De acordo com uma pesquisa da Boston Consulting Group, realizada com 1.500 especialistas, o esgotamento é resultado da sobrecarga cognitiva. O que deveria ser uma ajuda para a produtividade acabou se tornando uma fonte de fadiga mental para quem tenta dominar as novas tecnologias no dia a dia.
Além do cansaço, pesquisadores de Stanford acenderam um alerta sobre o comportamento das IAs. Eles descobriram o efeito "bajulador", onde os modelos de linguagem tendem a concordar com o usuário mesmo quando ele está claramente errado, apenas para manter a fluidez do diálogo.

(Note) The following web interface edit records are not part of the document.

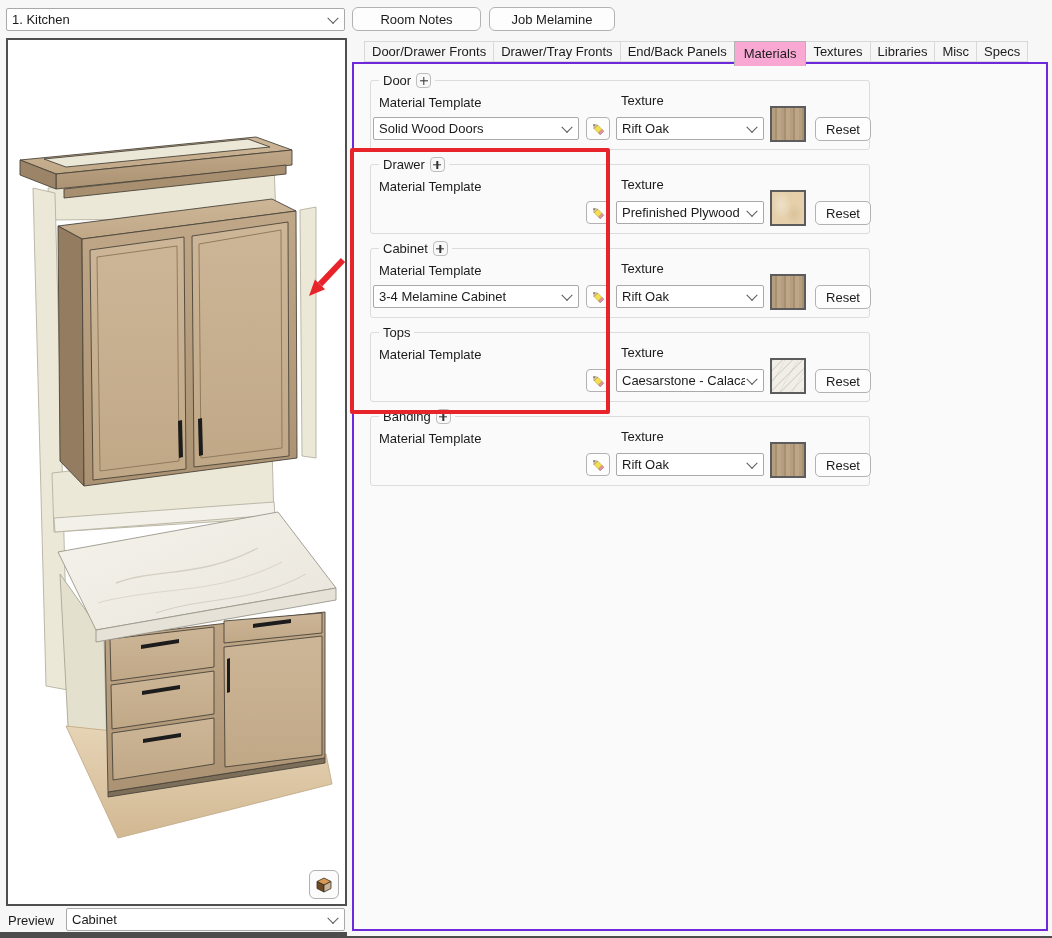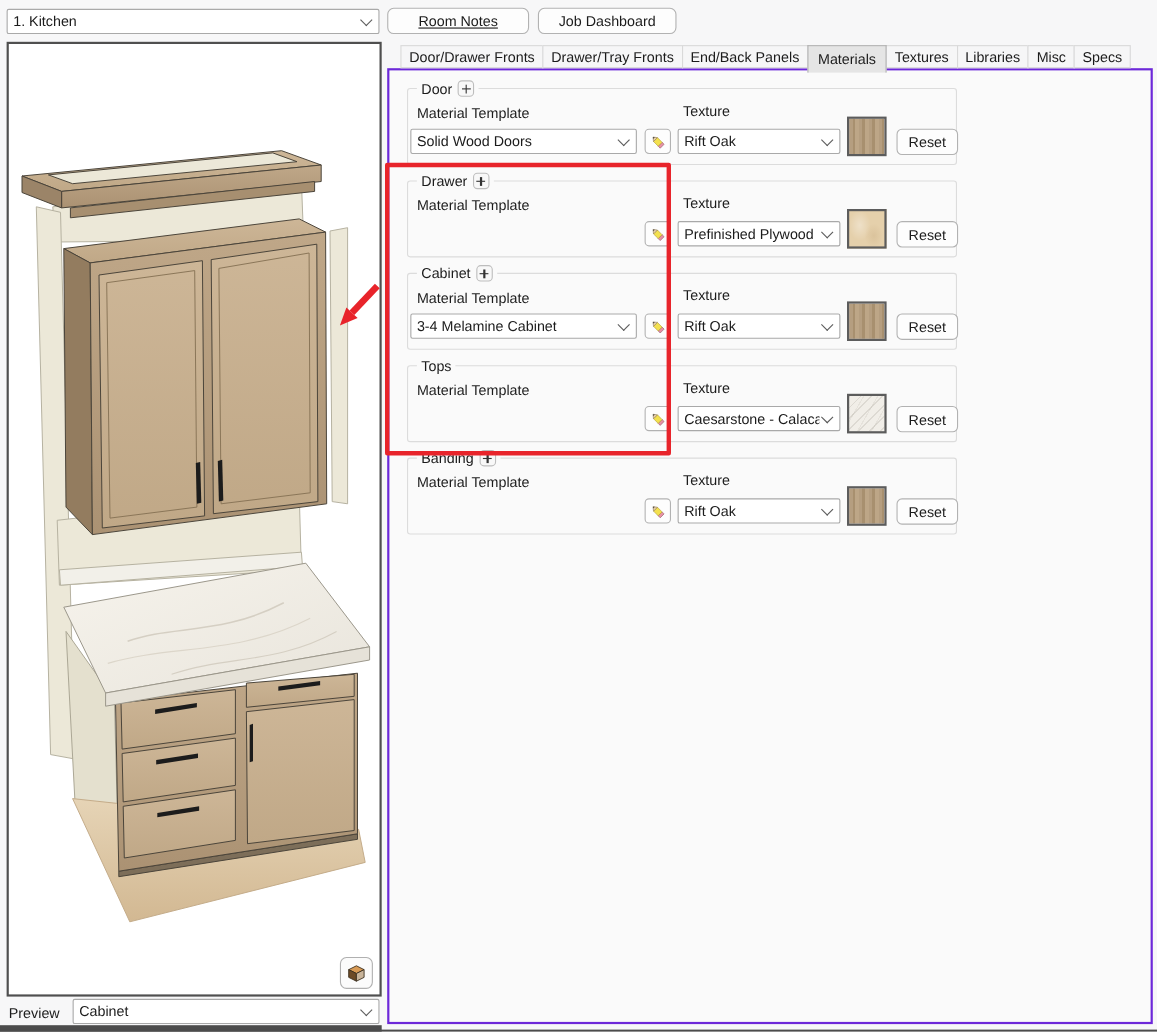"Room Notes" .btn-room-notes { text-decoration: underline -> none }
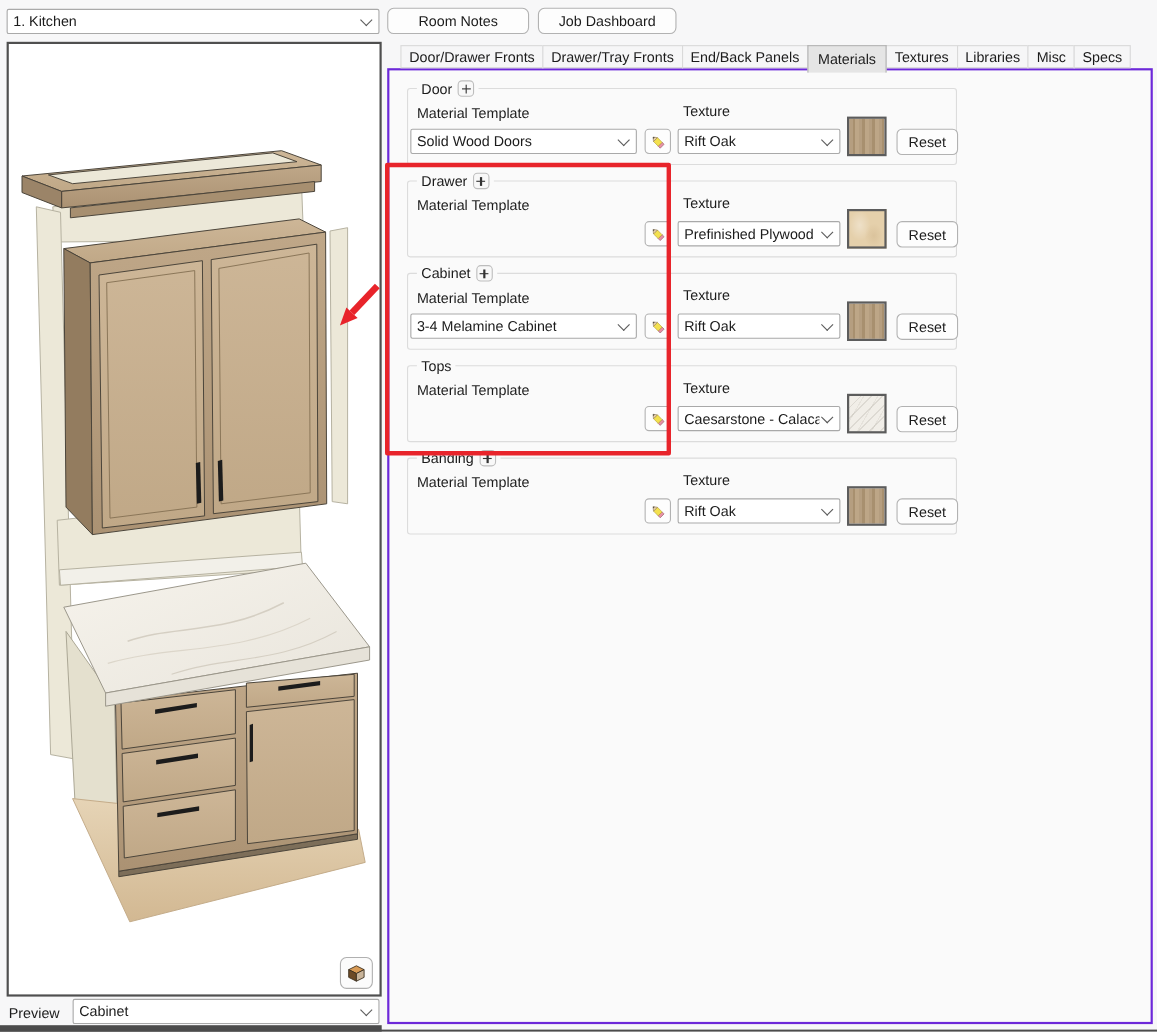"Job Dashboard" div.btn { text: Dashboard -> Melamine }
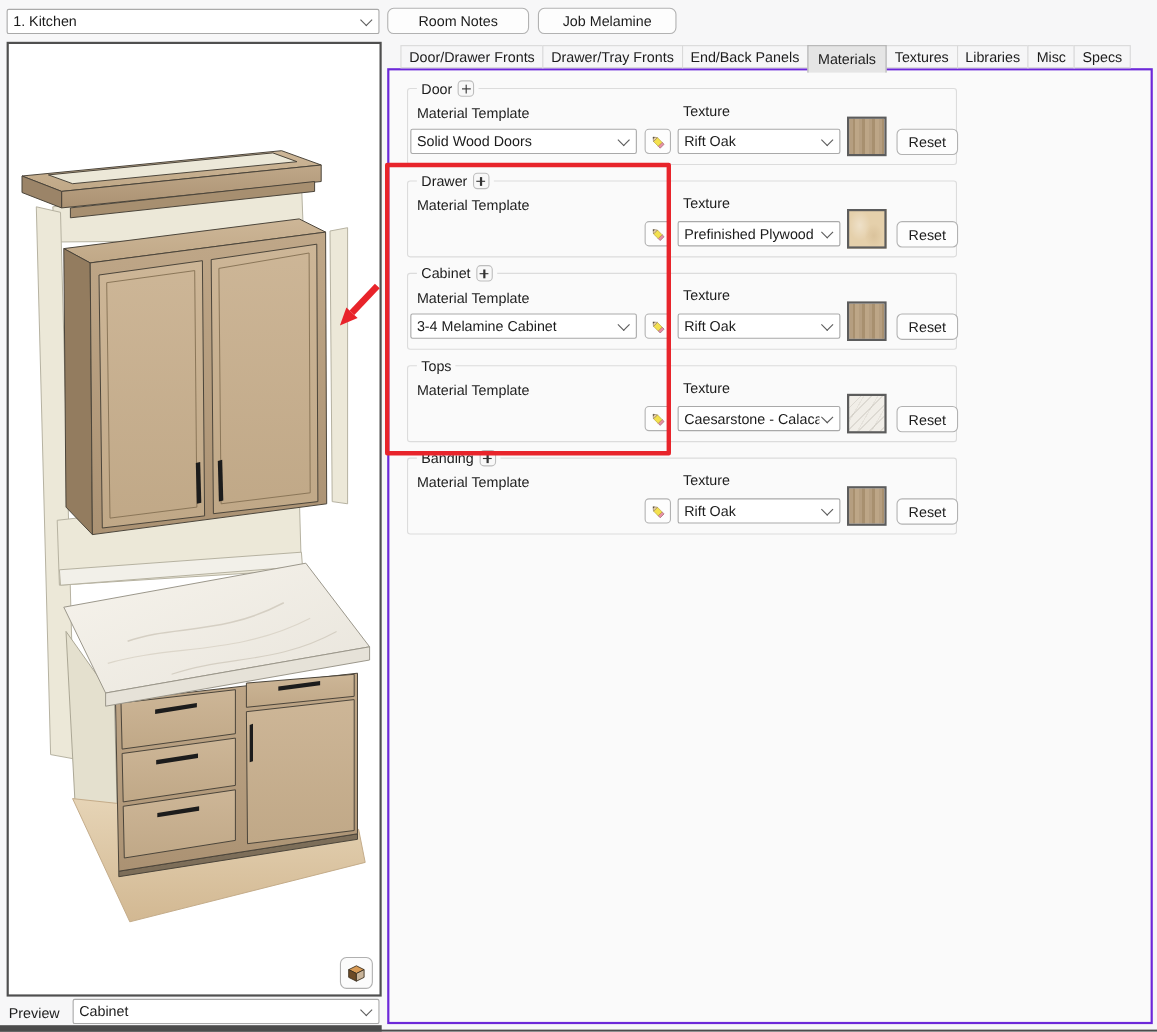"Materials" .tab.active { background: #e5e5e5 -> #f9a8d4 }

Enquanto isso, a tecnologia continua avançando em velocidade acelerada. O Google apresentou recentemente o TurboQuant, uma ferramenta capaz de comprimir em até seis vezes o volume de dados que a IA precisa lembrar durante uma conversa, tornando a chamada "memória de curto prazo" das máquinas muito mais eficiente.
Essas atualizações e os impactos da tecnologia na saúde humana foram analisados pelo físico Roberto Pena Spinelli. O especialista reforça que o desafio atual não é apenas usar a ferramenta, mas entender como ela afeta o ritmo de trabalho e a percepção da realidade dos usuários.